2. Due process requires that the statements obtained from petitioner in the hospital not be used in any way against him at his trial where it is apparent from the record that they were not "the product of his free and rational choice," Greenwald v. Wisconsin, 390 U. S. 519, 390 U. S. 521, but, to the contrary, that he wanted not to answer his interrogator, and that, while he was weakened by pain and shock, isolated from family, friends, and legal counsel, and barely conscious, his will was simply overborne. While statements made by a defendant in circumstances violating the strictures of Miranda v.
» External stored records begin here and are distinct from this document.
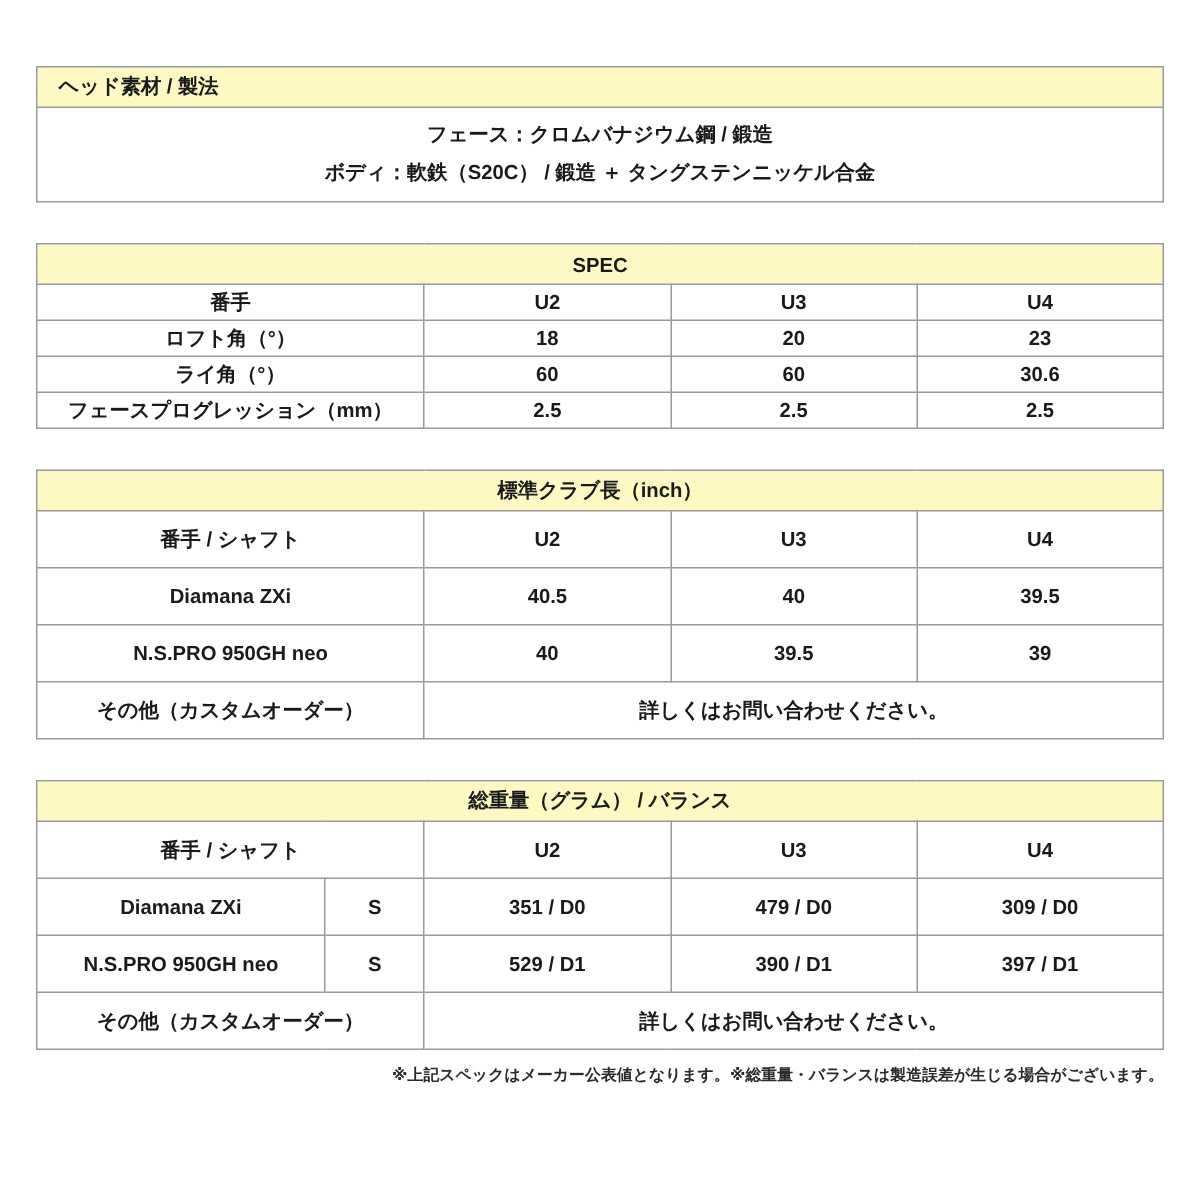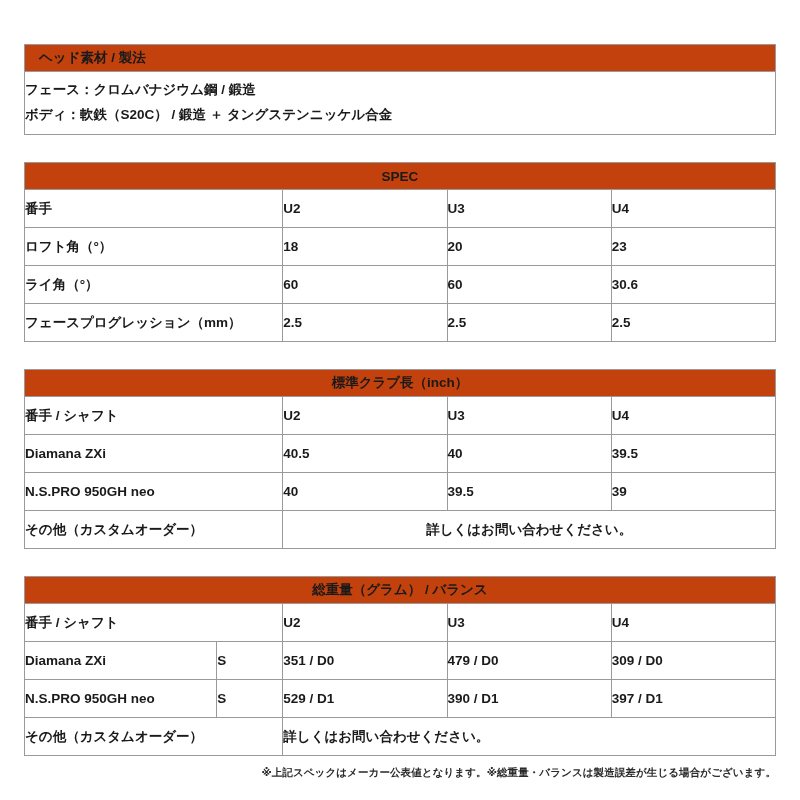--- a/index.html
+++ b/index.html
@@ -39,7 +39,7 @@
     color: #1a1a1a;
   }
   .band {
-    background: #c2410c;
+    background: #fef9c3;
     height: 26px;
     font-size: 12.5px;
     font-weight: bold;

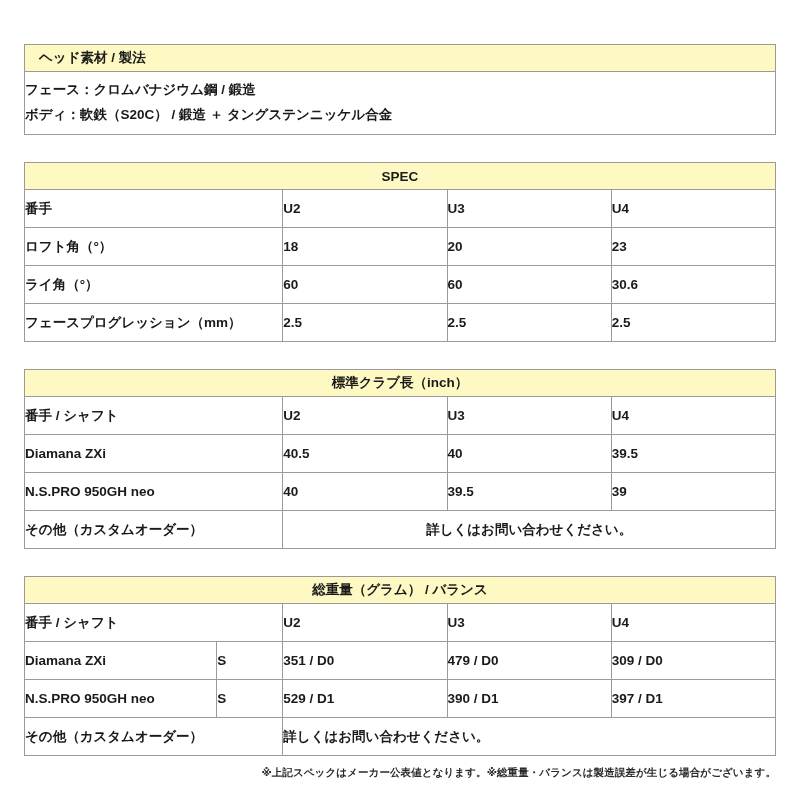--- a/index.html
+++ b/index.html
@@ -35,6 +35,7 @@
     padding: 0;
     font-weight: bold;
     font-size: 13.5px;
+    text-align: center;
     vertical-align: middle;
     color: #1a1a1a;
   }

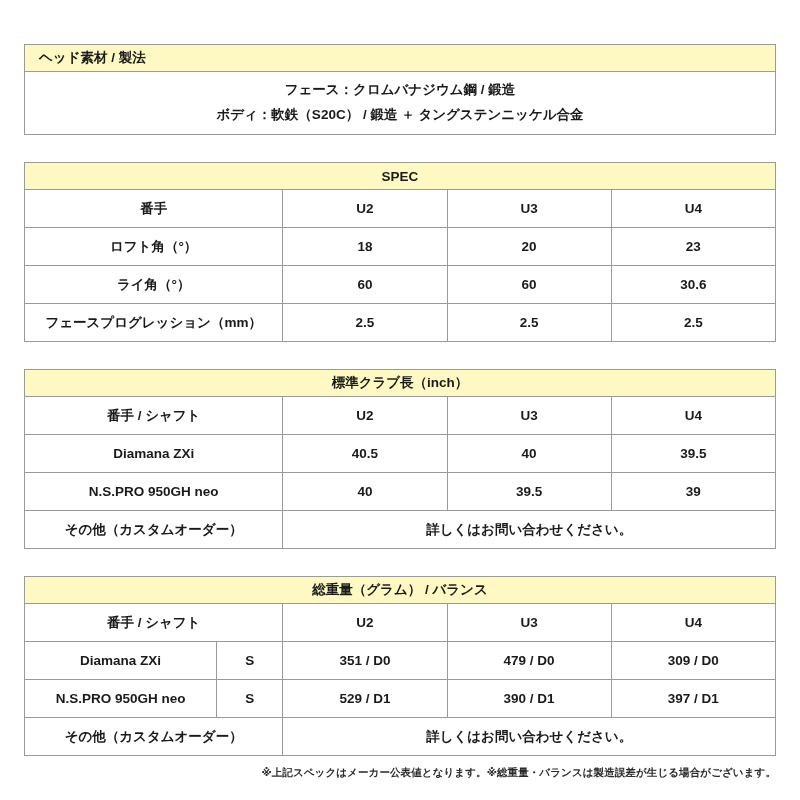--- a/index.html
+++ b/index.html
@@ -68,7 +68,7 @@
 
   
   .t-spec .row {
-    height: 38px;
+    height: 24px;
   }
   .t-spec .c-label { width: 258px; }
   .t-spec .c-val   { width: 164px; }

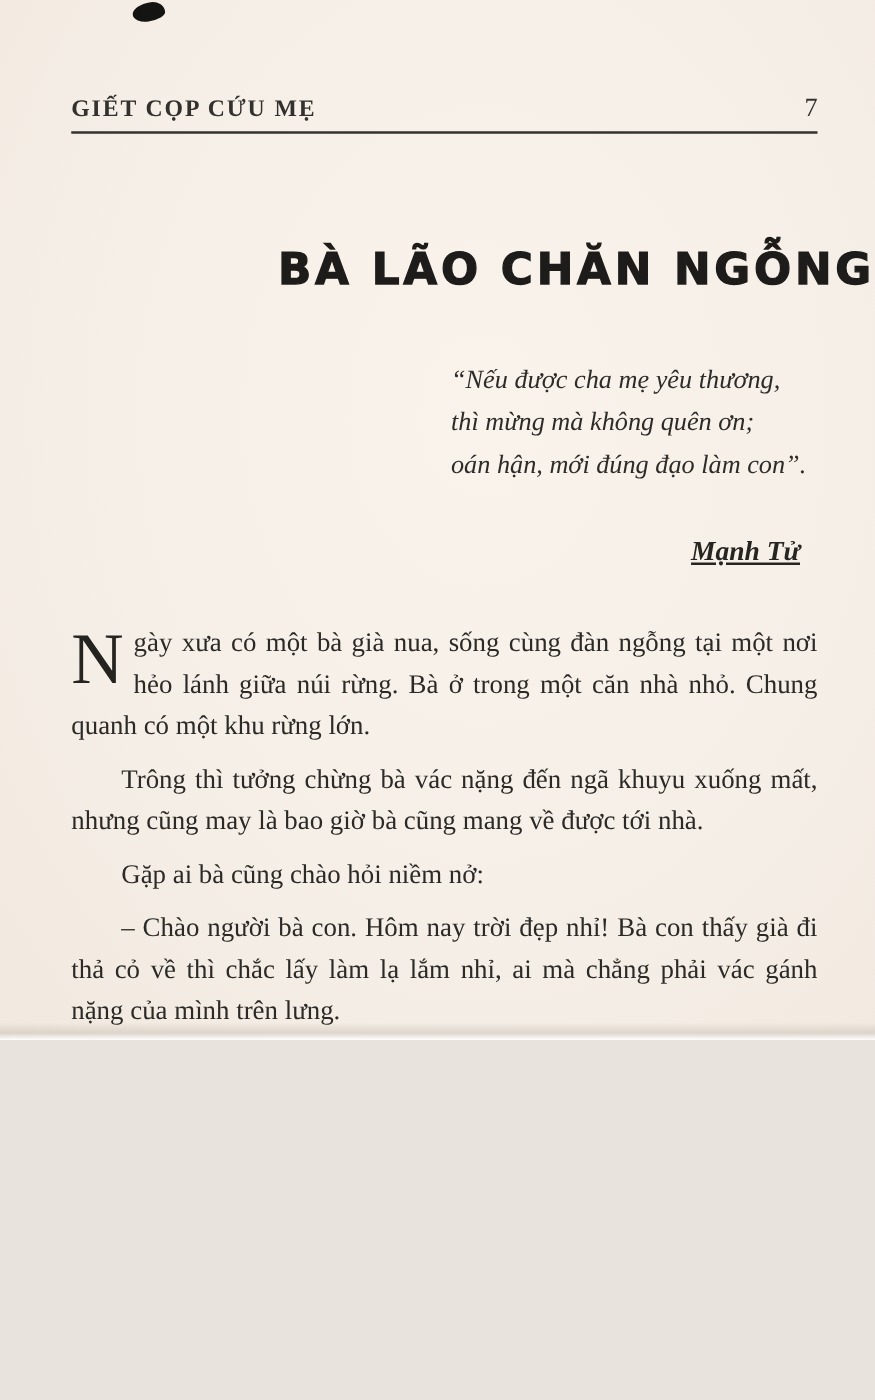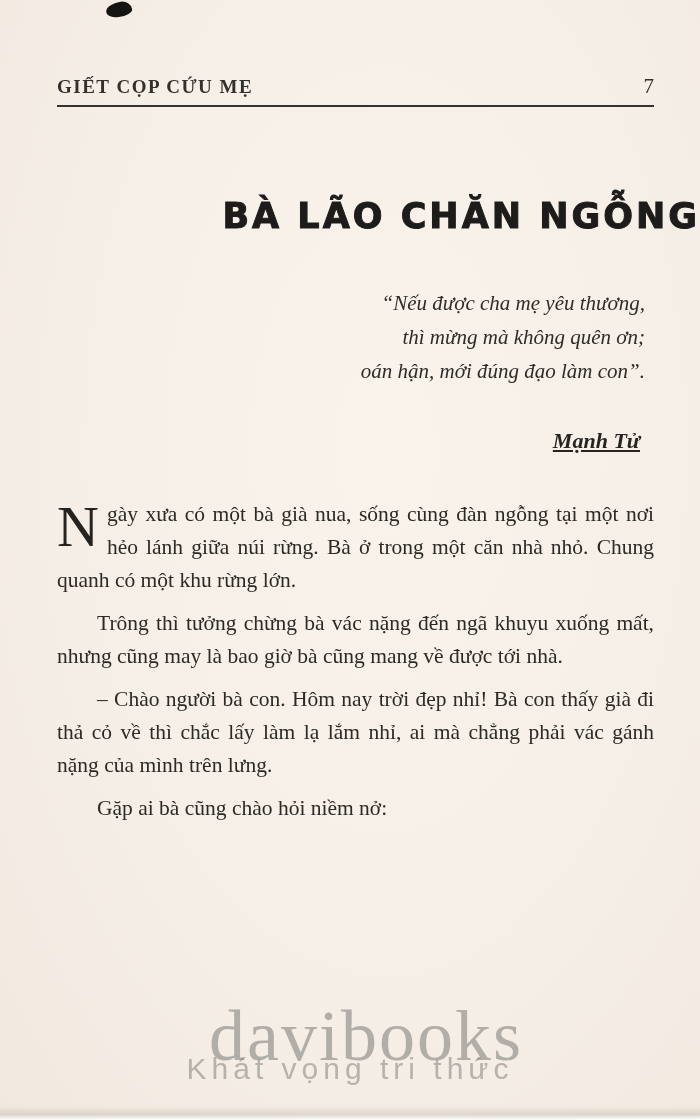--- a/index.html
+++ b/index.html
@@ -10,7 +10,7 @@
   .page {
     position: relative;
     width: 700px;
-    height: 1120px;
+    height: 832px;
     margin: 0 auto;
     background:
       radial-gradient(ellipse at 55% 40%, #f9f3ec 0%, #f6efe7 55%, #f1e9e0 100%);

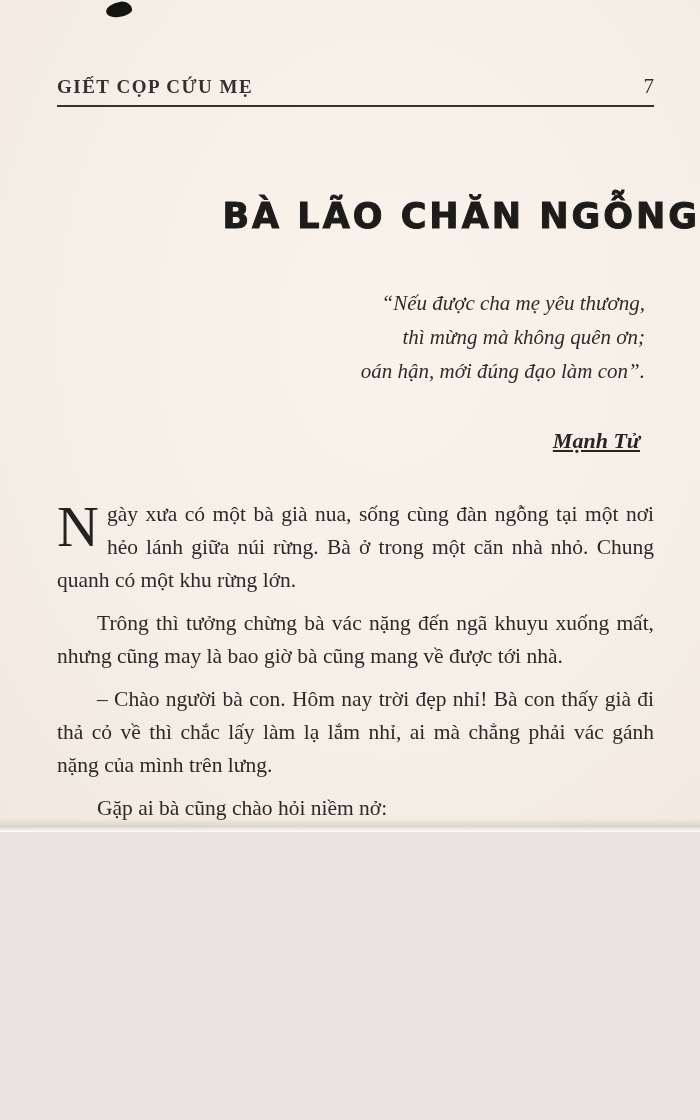--- a/index.html
+++ b/index.html
@@ -79,7 +79,6 @@
     position: absolute;
     top: 286px;
     right: 55px;
-    text-align: right;
     font-style: italic;
     font-size: 21px;
     line-height: 34px;

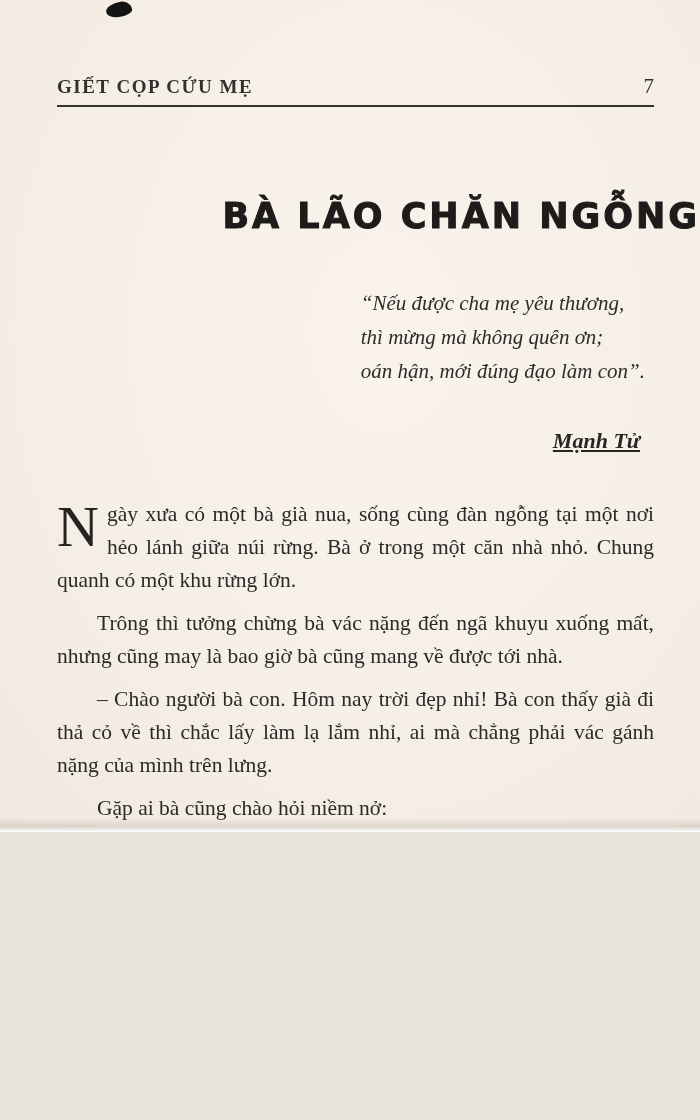--- a/index.html
+++ b/index.html
@@ -170,8 +170,8 @@
       <span class="dropcap">N</span><span>gày xưa có một bà già nua, sống cùng đàn ngỗng tại một nơi hẻo lánh giữa núi rừng. Bà ở trong một căn nhà nhỏ. Chung quanh có một khu rừng lớn.</span>
     </p>
     <p>Trông thì tưởng chừng bà vác nặng đến ngã khuyu xuống mất, nhưng cũng may là bao giờ bà cũng mang về được tới nhà.</p>
+    <p>Gặp ai bà cũng chào hỏi niềm nở:</p>
     <p>– Chào người bà con. Hôm nay trời đẹp nhỉ! Bà con thấy già đi thả cỏ về thì chắc lấy làm lạ lắm nhỉ, ai mà chẳng phải vác gánh nặng của mình trên lưng.</p>
-    <p>Gặp ai bà cũng chào hỏi niềm nở:</p>
   </div>
 
   <div class="watermark watermark-logo">davibooks</div>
Arizona, 384 U. S. 436, are admissible for impeachment if their "trustworthiness . . . satisfies legal standards," Harris v. New York, 401 U. S. 222, 401 U. S. 224; Oregon v. Hass, 420 U. S. 714, 420 U. S. 722, any criminal trial use against a defendant of his involuntary statement is a denial of due process of law. Pp. 437 U. S. 396-402.
115 Ariz. 472, 566 P.2d 273, reversed and remanded.
STEWART, J., delivered the opinion of the Court, in which BURGER, C.J., and BRENNAN, WHITE, MARSHALL, BLACKMUN, POWELL, and STEVENS, JJ., joined, and in Part I of which REHNQUIST, J., joined. MARSHALL, J.,
filed a concurring opinion, in which BRENNAN, J., joined, post, p. 437 U. S. 402. REHNQUIST, J., filed an opinion concurring in part and dissenting in part, post, p. 437 U. S. 405.